The shipping and transportation industry was one important sector where the emergence of private companies dramatically transformed the lives of workers, whose deeply rooted economic practices were suddenly overturned. In 1880, the Ottoman state granted concession contracts for its ports to a number of foreign capital companies, endangering the livelihoods of the porters and boaters who had for centuries handled the work of commodity transportation at these ports according to a system of individual licenses (gediks). When the privately-owned companies began to install barges and cranes in the ports in order to mechanize the loading and unloading process, porters and boaters experienced a decline in the value of their gediks. The companies presented them with a difficult choice: they could either grant the companies a predetermined share of their incomes, or else they could become direct employees of the companies who owned these newly-built barges and cranes. In so doing, they would be dispossessed of the privileges of their gediks and forced to join the proletarian class.
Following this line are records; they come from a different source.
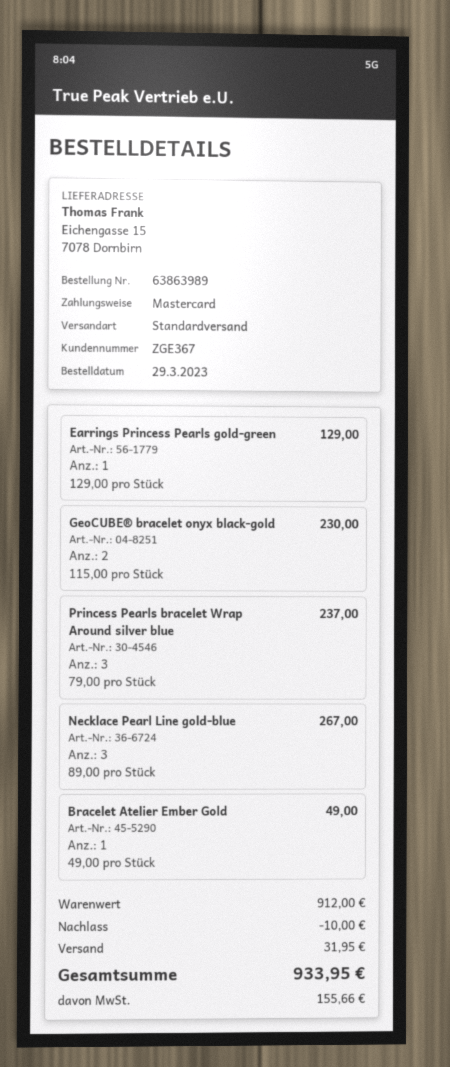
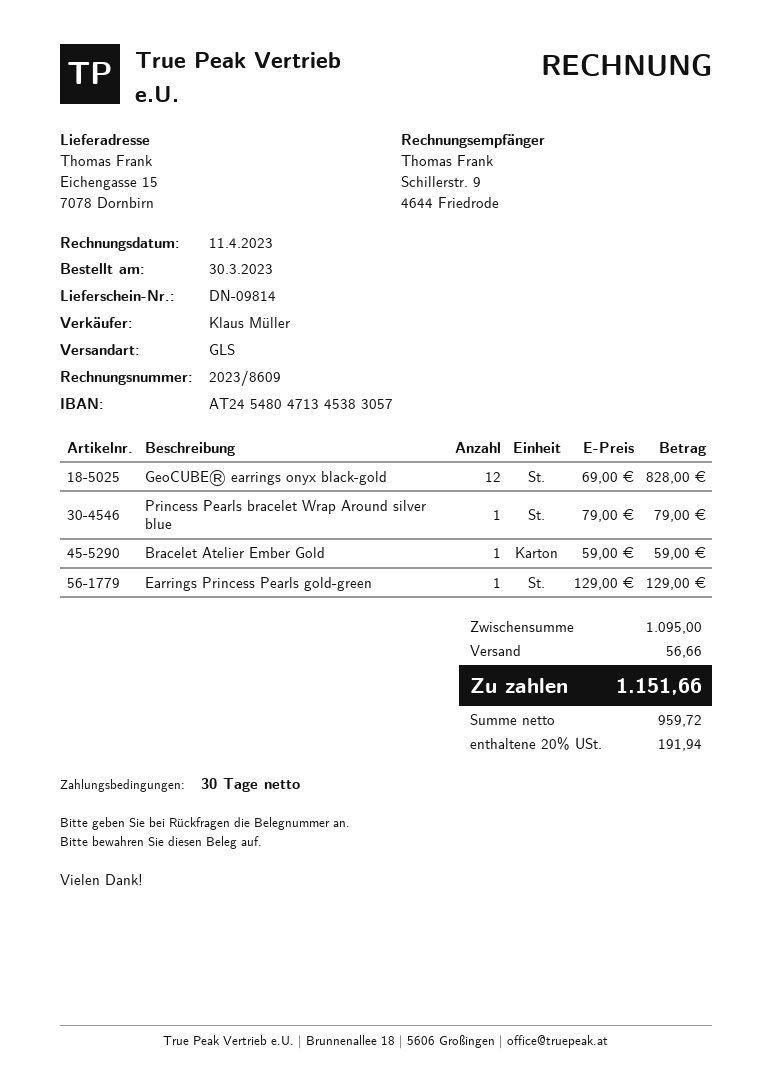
order date: 2023-03-29 -> 2023-03-30
shipping method: standard -> GLS
GeoCUBE® bracelet onyx black-gold: 2 x 115.00 = 230.00 -> none
Princess Pearls bracelet Wrap Around silver blue: 3 x 79.00 = 237.00 -> 1 x 79.00 = 79.00
Necklace Pearl Line gold-blue: 3 x 89.00 = 267.00 -> none
Bracelet Atelier Ember Gold: 1 x 49.00 = 49.00 -> 1 x 59.00 = 59.00
GeoCUBE® earrings onyx black-gold: none -> 12 x 69.00 = 828.00
subtotal: 912.00 -> 1095.00
discount: 10.00 -> none
shipping: 31.95 -> 56.66
tax: 155.66 -> 191.94
total: 933.95 -> 1151.66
Starting in the 1890s and lasting through 1915, the clash between Ottoman porters and private companies spread to almost every port in the empire, from Istanbul to Thessaloniki, Zonguldak to Beirut, and Izmir to Samsun. The porters' tactics ranged from attacks on machines and company-owned commodities to attacks on company employees. Although these tactics helped to delay the transformation, we can observe that they did not succeed in preventing the elimination of the old gedik system and its replacement with a workplace controlled by privately-owned companies. Drawing mainly on archival documents and periodical sources, this paper offers a case study in evaluating the effects of economic transformation on Ottoman working life and social life.